For the four days a group of us sang a small handful of songs. "Carry Us Over", a song of desperation, a song where we admit constant failure "we don't know how to be sober", a song where we literally ask God to carry us. "Rise Up" a song in which we plead to God, who appears silent, to act and to "Rise Up and delver us from all who oppress us". Then in the songs "Oh Mary Don't You Weep" and "let the light of lighthouse" we remember great things done in the past (Moses and Jesus) with the reminder that God sides with the poor and oppressed. Finally we sang some ye olde gospel songs "Ain't No Grave", "Some Great Day" and "Down To River to Pray" where we sang about the hope of justice in the future. All this sang with just me on guitar and someone on drums trying to follow as we went (with no rehearsal and the occasional help from my very out of time 4 year old son). It was horribly unpolished. I like to imagine it sounded like someone who'd grabbed hold of the mic and a guitar at a crowded pub and got everyone into a sing along. It's the kind of celebration and hope filled singing that can only be done whilst you are simultaneously drowning your sorrows with a beer or two or three. I have no illusions that all there thought it was wonderful, but it felt like the seed of perhaps how things could be.

For more details on the songs see this post.

1 comment:

summers-lad said...

Chris
Good to see you back much sooner than you expected.
I got fed up with most contemporary worship songs (though not all) for various reasons, but mainly because of the sameness of them: sameness of sound, of theme, of sentiment. Look through a traditional hymnbook and you'll find it arranged in thematic sections for all occasions. Try that in a modern book of choruses and you won't get very far! And they're mostly about me, or about me and Jesus (in that order) - "I will sing of your love forever" etc, which isn't exactly worship. I remember you labelling these as "Jesus is my boyfriend" songs.
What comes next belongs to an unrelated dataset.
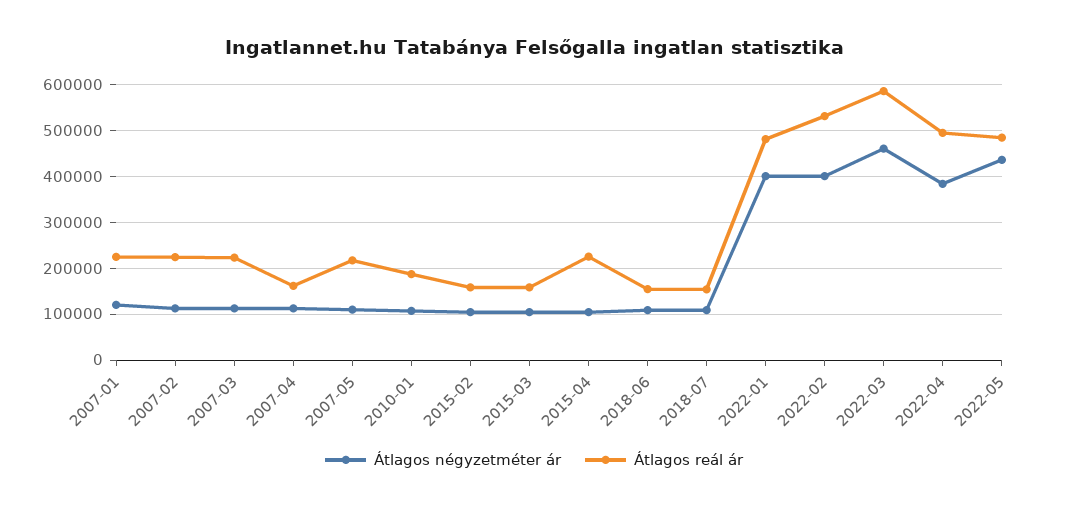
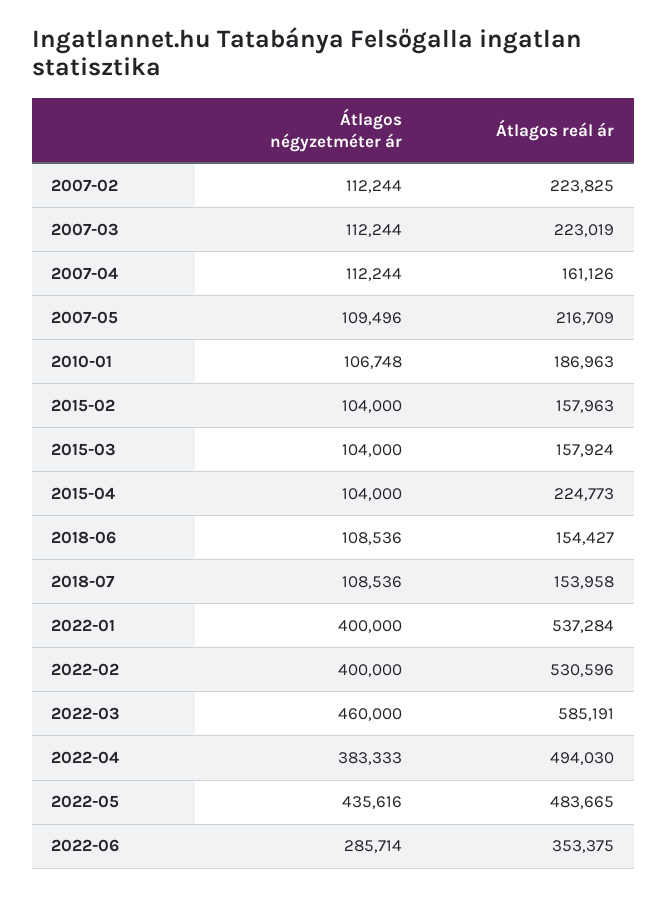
Átlagos négyzetméter ár, 2007-01: 120000 -> none
Átlagos reál ár, 2007-01: 220000 -> none
Átlagos reál ár, 2022-01: 480000 -> 537284
Átlagos négyzetméter ár, 2022-06: none -> 285714
Átlagos reál ár, 2022-06: none -> 353375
Another thing that gets me is the endless repetition: singing the same few week after week after week, and often in both morning and evening services. More than 2 years after I stopped attending conventional church I am still in recovery from the years of overdose.

But one day I turned up to church not feeling at all like singing, so I just listened, and I found the words spoke to me much more than usually. I did worship that morning. God can be in them!

As it happens I've just been reading a blog by my one-time minister where he reflects deeply on a well known psalm. A good antidote to crap, methinks.